EXERCISE INPUT
- - -
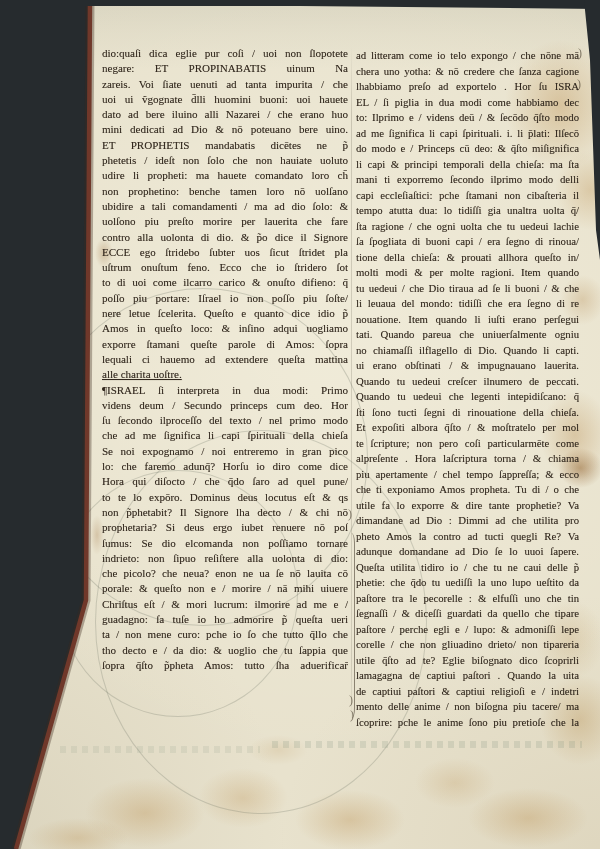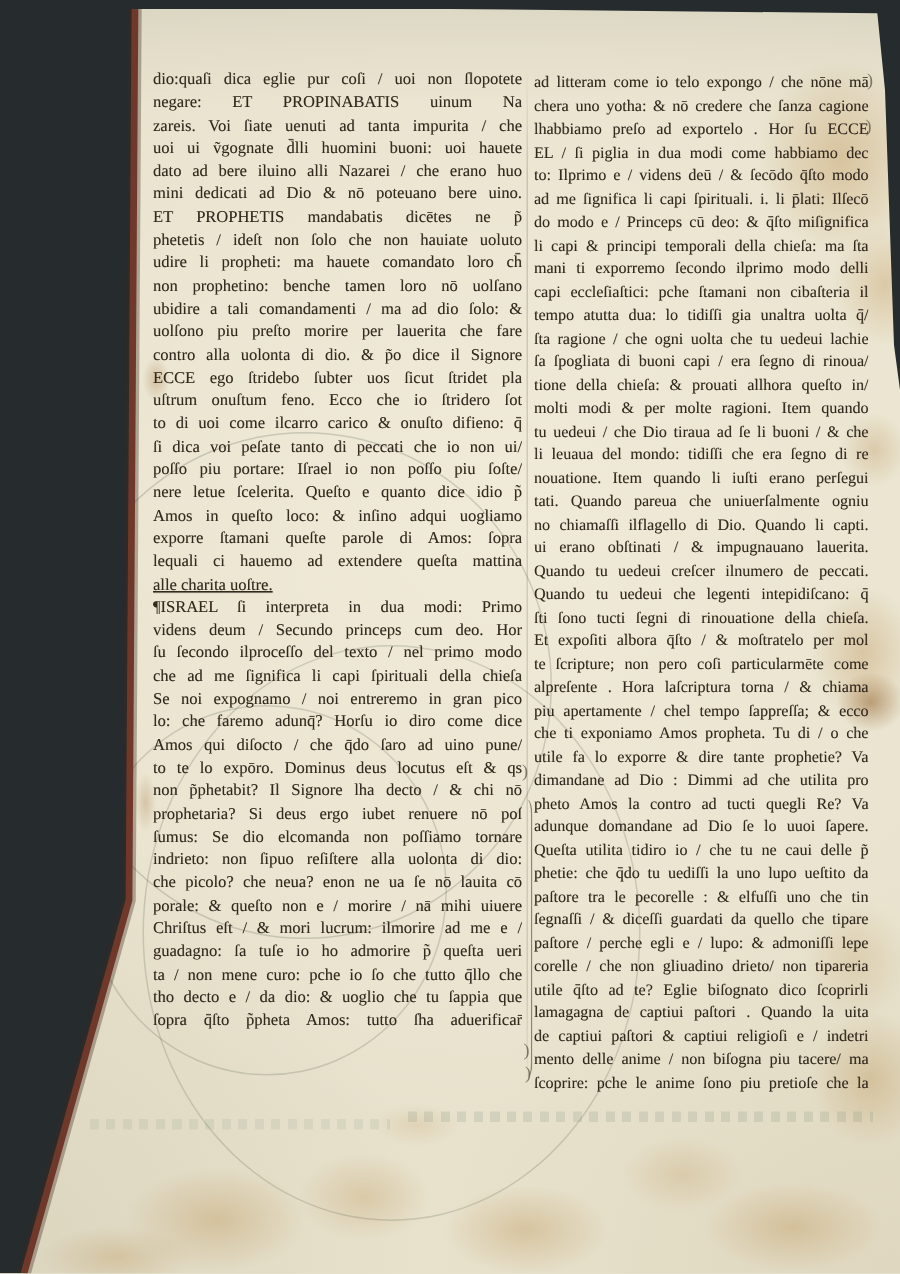--- a/index.html
+++ b/index.html
@@ -139,7 +139,7 @@
 <div class="col" id="col-right">
     <div class="line">ad litteram come io telo expongo / che nōne mā</div>
     <div class="line">chera uno yotha: &amp; nō credere che ſanza cagione</div>
-    <div class="line">lhabbiamo preſo ad exportelo . Hor ſu ECCE</div>
+    <div class="line">lhabbiamo preſo ad exportelo . Hor ſu ISRA</div>
     <div class="line">EL / ſi piglia in dua modi come habbiamo dec</div>
     <div class="line">to: Ilprimo e / videns deū / &amp; ſecōdo q̄ſto modo</div>
     <div class="line">ad me ſignifica li capi ſpirituali. i. li p̄lati: Ilſecō</div>

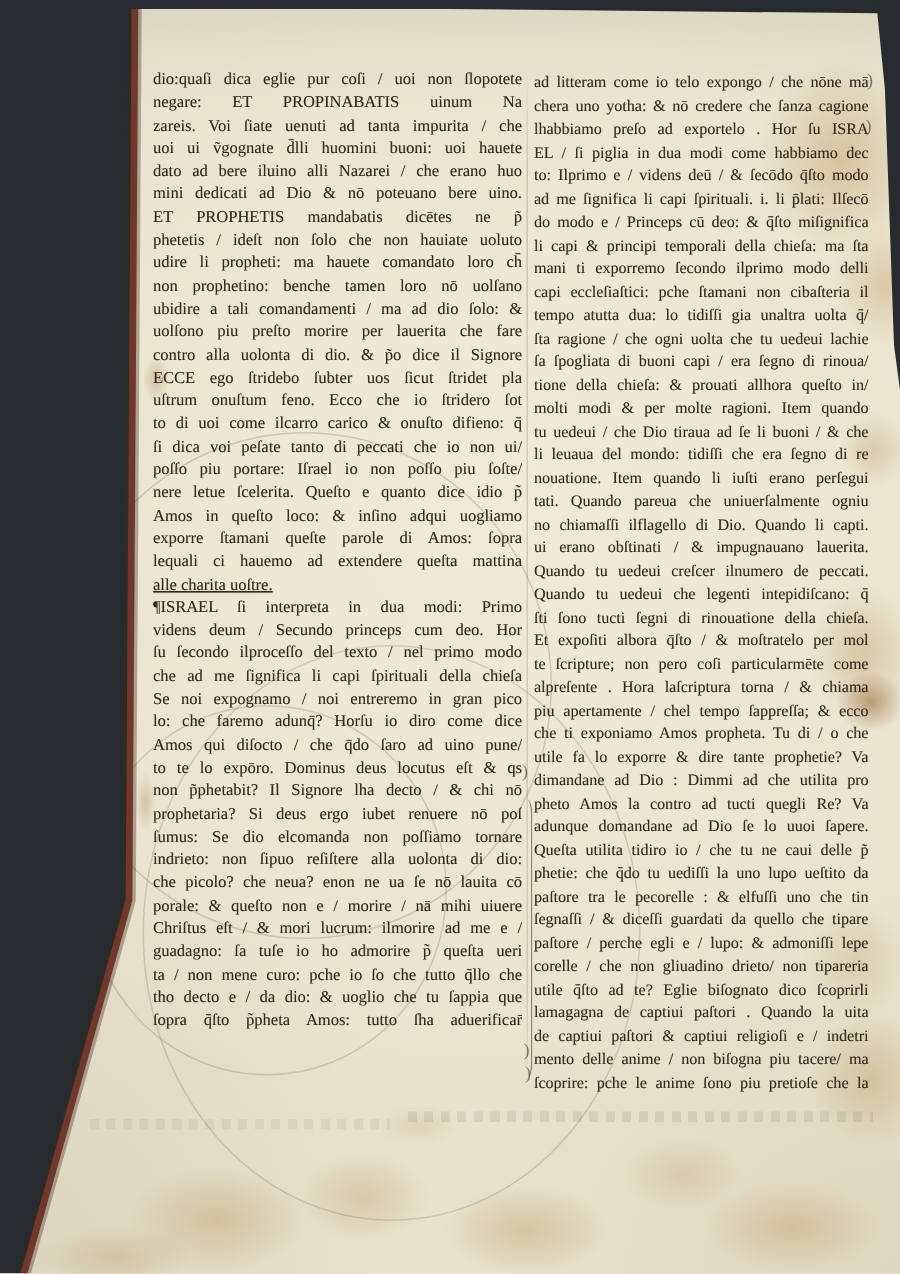--- a/index.html
+++ b/index.html
@@ -109,7 +109,6 @@
     <div class="line">ECCE ego ſtridebo ſubter uos ſicut ſtridet pla</div>
     <div class="line">uſtrum onuſtum feno. Ecco che io ſtridero ſot</div>
     <div class="line">to di uoi come ilcarro carico &amp; onuſto difieno: q̄</div>
-    <div class="line">ſi dica voi peſate tanto di peccati che io non ui/</div>
     <div class="line">poſſo piu portare: Iſrael io non poſſo piu ſoſte/</div>
     <div class="line">nere letue ſcelerita. Queſto e quanto dice idio p̃</div>
     <div class="line">Amos in queſto loco: &amp; inſino adqui uogliamo</div>

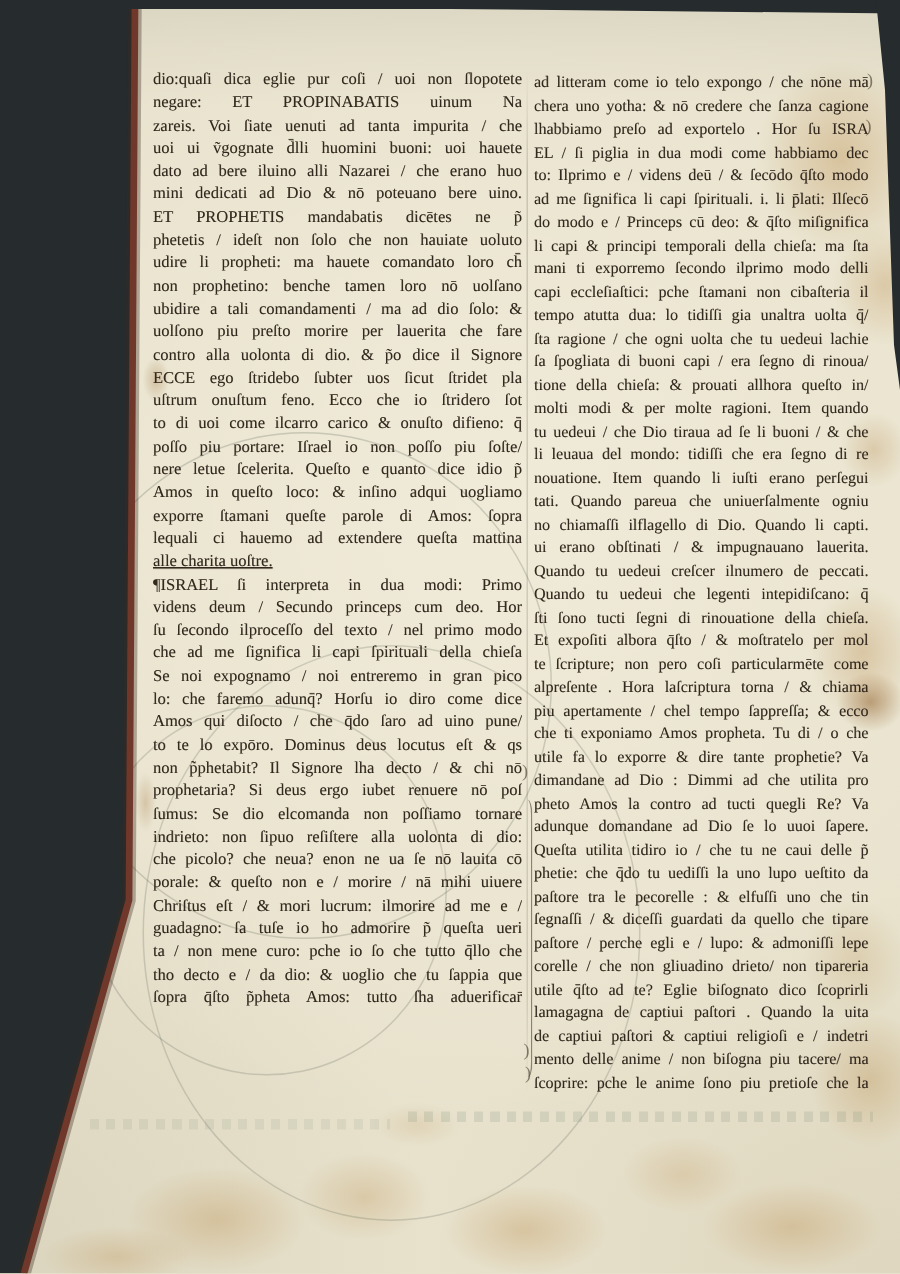--- a/index.html
+++ b/index.html
@@ -121,7 +121,7 @@
     <div class="line">che ad me ſignifica li capi ſpirituali della chieſa</div>
     <div class="line">Se noi expognamo / noi entreremo in gran pico</div>
     <div class="line">lo: che faremo adunq̄? Horſu io diro come dice</div>
-    <div class="line">Amos qui diſocto / che q̄do ſaro ad uino pune/</div>
+    <div class="line">Hora qui diſocto / che q̄do ſaro ad quel pune/</div>
     <div class="line">to te lo expōro. Dominus deus locutus eſt &amp; qs</div>
     <div class="line">non p̃phetabit? Il Signore lha decto / &amp; chi nō</div>
     <div class="line">prophetaria? Si deus ergo iubet renuere nō poſ</div>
- - -
In the listing, how many lines hold "exportelo"? Answer with a bare number.

SOLUTION FOR THIS TASK
2